Directed by William A. Wellman
USA 1942

 

  A well done Technicolor story about flight training at Thunderbird Field, Arizona in 1942 at the height of WWII. Great cast of supporting players, with main stars Gene Tierney, Preston Foster, and John Sutton well suited for their roles. Beautiful flying shots with the Arizona desert as background. The dialogue in some spots is not too realistic in terms of aviation, e.g. when Preston Foster, playing the role of a civilian flight instructor at a military training school exclaims that a student's "motor conked out" while viewing the incident from the ground with his former sweetheart, Gene Tierney. Hilarious scene early in the movie where civilians are learning to be "civilian defense" first aid workers: Preston Foster, leg in cast, is loaded into an ambulance that then races away with the back door unlatched ejecting him out the back door and allowing him to fall attached to a stretcher onto the street. Touching brave sentiments portrayed by famed English actress, Dame May Whitty, on the loss of her son in combat. Jack Holt as the C.O. of the school, and Reginald Denny, as the British officer in charge of English cadets, add greatly to the overall quality of the picture, and Holt's facial expressions when he is dancing with Gene Tierney are particularly funny in the dance scene late in the picture. Peter Lawford has an uncredited bit part as a cadet in the movie. Overall, a very enjoyable movie if the viewer is interested in WWII aviation pictures, especially for the color quality.

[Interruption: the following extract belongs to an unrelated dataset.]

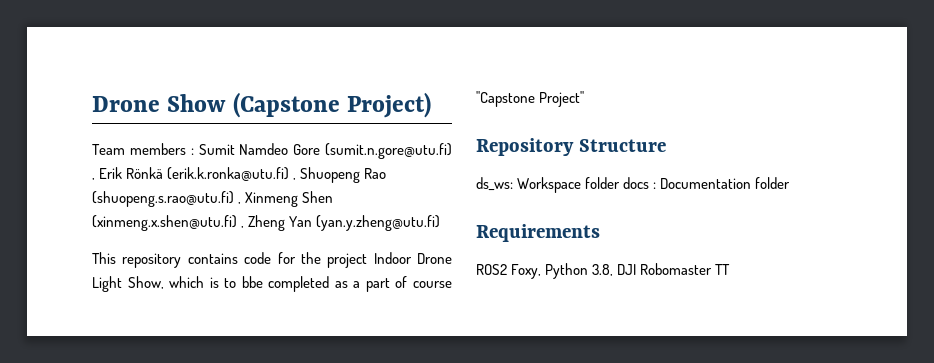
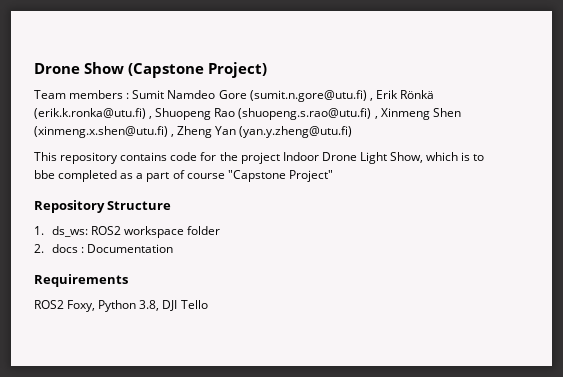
[476,177,621,193] ds_ws: Workspace folder -> [34,226,221,238] [34,244,44,253] 1. ds_ws: ROS2 workspace folder // 2.
[755,177,791,189] folder -> (173, 248) none
[640,263,731,275] Robomaster TT -> [180,300,208,309] Tello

TRIVIA NOTE: Famed aviation ace Richard Bong is one of the pilots flying the formation of North American AT-6s ("Texans") in the movie (uncredited), done before he shipped out to the Pacific to become the "Ace of Aces" by shooting down 40 Japanese planes, more than any other US pilot in WWII. (He died 8/6/45 at Burbank, California while taking off in a P-80 "Shooting Star" jet which lost power on takeoff.)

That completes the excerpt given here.